Graham Ridout remembered

Peter Bill, author and journalist, former editor Estates Gazette and Building magazine writes:

Graham was ‘Uncle Grumpy’ to his colleagues at Building. A nickname that captured the feelings off all who worked with a much-loved man whose irascibility never got close to covering his kindliness, gentleness and generosity. I remember him making a wooden window from scratch for a penurious sub-editor.

He was my first boss in journalism. I can see him now at Contract Journal in the early 1980’s, fag centred in mouth, hunched over a typewriter, squinting through the smoke at his copy, cursing his mistakes. (Those were days when you needed Tippex to make changes.) Then we would go to the pub and curse our employers.

At Building, in the late 1980’s, we were overpaying an outside firm of architects to produce fortnightly ‘on-site’ articles. Much better to have a trained engineer in-house, one who had worked on building sites. Graham’s maturity and experience gifting him the ability to establish rapport with nervous site managers. He would nod encouragingly as he half-whispered questions, half- apologising for asking. A style that teased out tales you would never find anywhere near a press release.

To know Graham was to be fond of Graham.

Andrew Pring, writer, editor and communications consultant, former editor Contract Journal writes:

What I remember most is how incredibly hard working and painstaking Graham was as a journalist, and how patient – until, that is, he exploded into a titanic rage when people’s idiocies (generally management’s) got all too much for him. We’d laugh about it in the pub afterwards, but he could get seriously worked up and I often thought his stress levels were too high for anyone’s good – but he got that way because he took his job seriously and wanted to do his very best each time he worked on something. A lovely bloke, and also very kind and thoughtful. Someone you could always rely on to watch your back.

Gerald Bowey, CEO IBP remembers:

A civil engineering graduate of Sheffield University Graham was an award winning journalist, being shortlisted for a IBP journalism award on several occasions and winning Technology Writer in 1988, Project Management Writer in 1990 and Building Journalist in 1996.

I first met Graham in the early 1980’s when I took over the role of director of The Campaign for Traditional Housing from Charles Knevitt, who had just moved on to The Times as their architecture correspondent. It was a controversial campaign, taking an industry dispute between the brick and block manufacturers and the timber frame housebuilders to the general public. Graham was a tough critic of the campaign but acknowledged the right of house buyers to know and understand how their home was built.

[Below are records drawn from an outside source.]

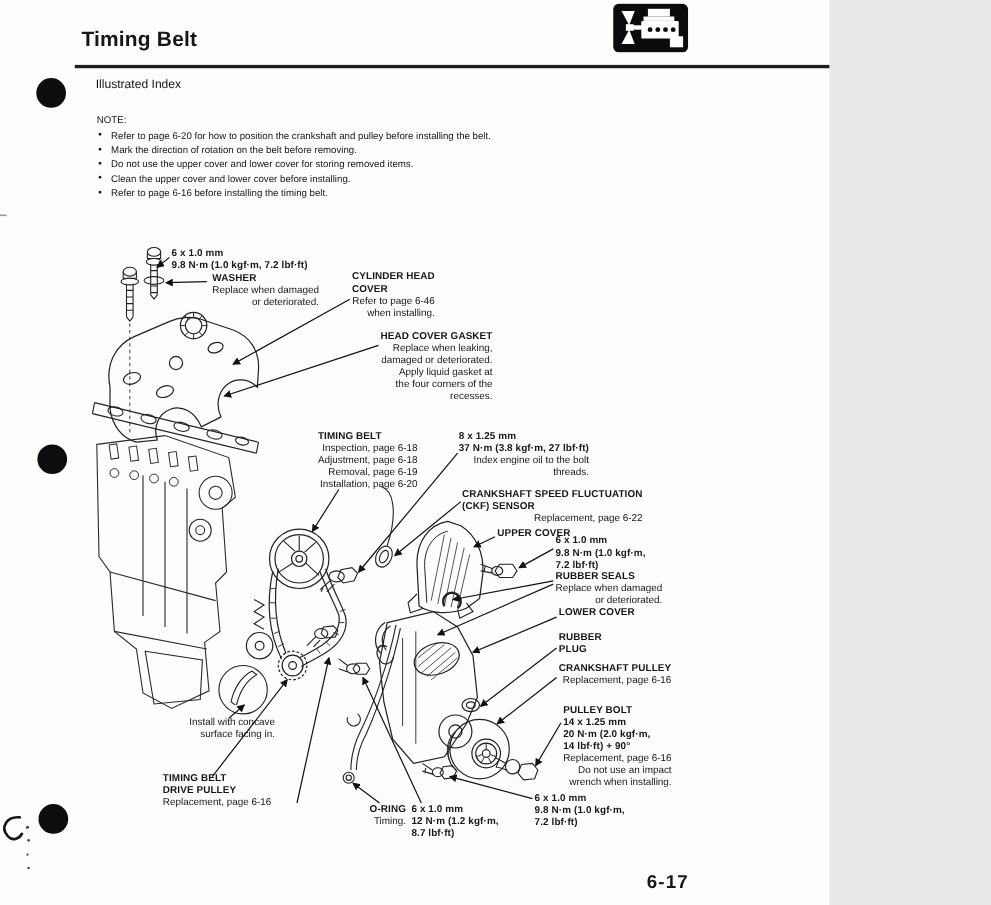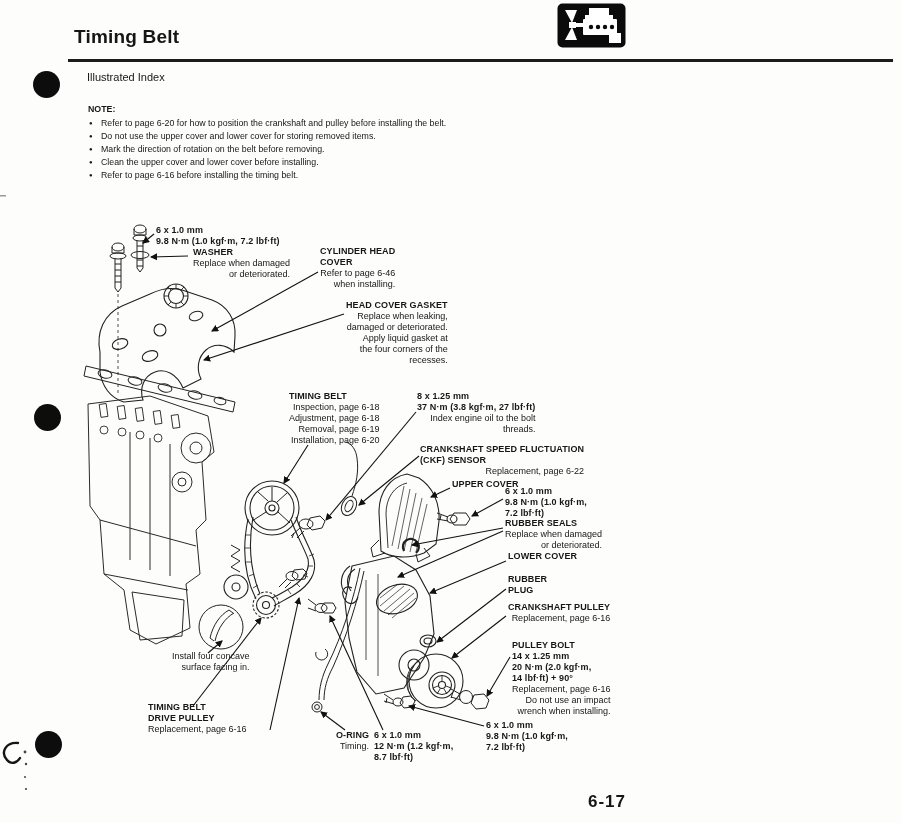--- a/index.html
+++ b/index.html
@@ -1,24 +1,24 @@
 <!DOCTYPE html>
 <html><head>
 <meta charset="utf-8">
 <style>
   html,body{margin:0;padding:0;background:#e8e8e8;}
-  .page{position:relative;width:901px;height:823px;background:#fdfdfc;overflow:hidden;
+  .page{position:relative;width:754px;height:823px;background:#fdfdfc;overflow:hidden;
         font-family:"Liberation Sans",sans-serif;color:#161616;}
   .art{position:absolute;left:0;top:0;width:901px;height:823px;pointer-events:none;}
   .page-title{position:absolute;left:74px;top:26px;margin:0;font-size:19px;font-weight:bold;letter-spacing:.2px;}
   .header-rule{position:absolute;left:68px;top:59px;width:825px;height:3px;background:#1c1c1c;}
   .section-title{position:absolute;left:87px;top:71px;margin:0;font-size:11px;font-weight:normal;}
   .hdr-icon{position:absolute;left:557px;top:3px;width:69px;height:45px;}
   .note{position:absolute;left:88px;top:103px;font-size:8.8px;line-height:13px;}
-  .note .nl{font-weight:bold;}
+  .note .nl{font-weight:normal;}
   .note ul{margin:1px 0 0 0;padding:0;list-style:none;}
   .note li{position:relative;padding-left:13px;}
   .note li::before{content:"●";position:absolute;left:1px;top:0;font-size:6px;}
   .co{position:absolute;font-size:9px;line-height:11px;white-space:pre-line;z-index:3;}
   .co .t{display:block;font-weight:bold;letter-spacing:.1px;}
   .co .b{display:block;text-align:right;}
   .pageno{position:absolute;left:588px;top:792px;font-size:17px;font-weight:bold;letter-spacing:1px;}
   .hole{position:absolute;width:27px;height:27px;border-radius:50%;background:#0d0d0d;}
   .h1{left:33px;top:71px;} .h2{left:34px;top:404px;} .h3{left:35px;top:731px;}
 </style>
@@ -232,22 +232,22 @@
           <circle cx="55" cy="24" r="2.2"></circle>
       </g>
     </svg>
   </div>
   <h2 class="section-title">Illustrated Index</h2>
 
   <div class="note">
     <div class="nl">NOTE:</div>
     <ul>
       <li>Refer to page 6-20 for how to position the crankshaft and pulley before installing the belt.</li>
+      <li>Mark the direction of rotation on the belt before removing.</li>
       <li>Do not use the upper cover and lower cover for storing removed items.</li>
-      <li>Mark the direction of rotation on the belt before removing.</li>
       <li>Clean the upper cover and lower cover before installing.</li>
       <li>Refer to page 6-16 before installing the timing belt.</li>
     </ul>
   </div>
 
   <div class="co" style="left:156px;top:225px"><span class="t">6 x 1.0 mm
 9.8 N·m (1.0 kgf·m, 7.2 lbf·ft)</span><span class="b"></span></div>
   <div class="co" style="left:193px;top:247px"><span class="t">WASHER</span><span class="b">Replace when damaged
 or deteriorated.</span></div>
   <div class="co" style="left:320px;top:246px"><span class="t">CYLINDER HEAD
@@ -276,21 +276,21 @@
   <div class="co" style="left:508px;top:551px"><span class="t">LOWER COVER</span><span class="b"></span></div>
   <div class="co" style="left:508px;top:574px"><span class="t">RUBBER
 PLUG</span><span class="b"></span></div>
   <div class="co" style="left:508px;top:602px"><span class="t">CRANKSHAFT PULLEY</span><span class="b">Replacement, page 6-16</span></div>
   <div class="co" style="left:512px;top:640px"><span class="t">PULLEY BOLT
 14 x 1.25 mm
 20 N·m (2.0 kgf·m,
 14 lbf·ft) + 90°</span><span class="b">Replacement, page 6-16
 Do not use an impact
 wrench when installing.</span></div>
-  <div class="co" style="left:172px;top:651px"><span class="t"></span><span class="b">Install four concave
+  <div class="co" style="left:172px;top:651px"><span class="t"></span><span class="b">Install with concave
 surface facing in.</span></div>
   <div class="co" style="left:148px;top:702px"><span class="t">TIMING BELT
 DRIVE PULLEY</span><span class="b">Replacement, page 6-16</span></div>
   <div class="co" style="left:336px;top:730px"><span class="t">O-RING</span><span class="b">Timing.</span></div>
   <div class="co" style="left:374px;top:730px"><span class="t">6 x 1.0 mm
 12 N·m (1.2 kgf·m,
 8.7 lbf·ft)</span><span class="b"></span></div>
   <div class="co" style="left:486px;top:720px"><span class="t">6 x 1.0 mm
 9.8 N·m (1.0 kgf·m,
 7.2 lbf·ft)</span><span class="b"></span></div>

When I moved into PR and Graham to Building I remember well standing in the middle of a stone quarry with Graham pitching into the chairman of London Stone when the company had fallen on hard times and was seeking a buyer – I think I lost the account after the article appeared, but it was a great expose of failed management.

We remained good friends, he was one of IBP’s honorary auditors for several years, and we met for an annual lunch right up to last year. Graham was generous with his time and support for friends and to IBP, which will be greatly missed.

Denise Chevin, freelance editor and writer, former editor Building magazine writes:

I remember with such affection my days working with Graham. I was an eager rookie technical reporter who didn’t know a lintel from a lentil. As my boss, Graham was hugely encouraging and endlessly patient. And when I got chuntered at by the subdesk, as I invariably did, for being late with my copy on Friday evening, he would have a calming G&T or two waiting for me at the ‘Waterfront’, Building’s watering hole in South Quay. They were lovely days. I feel very lucky to have met Graham and to have worked with him.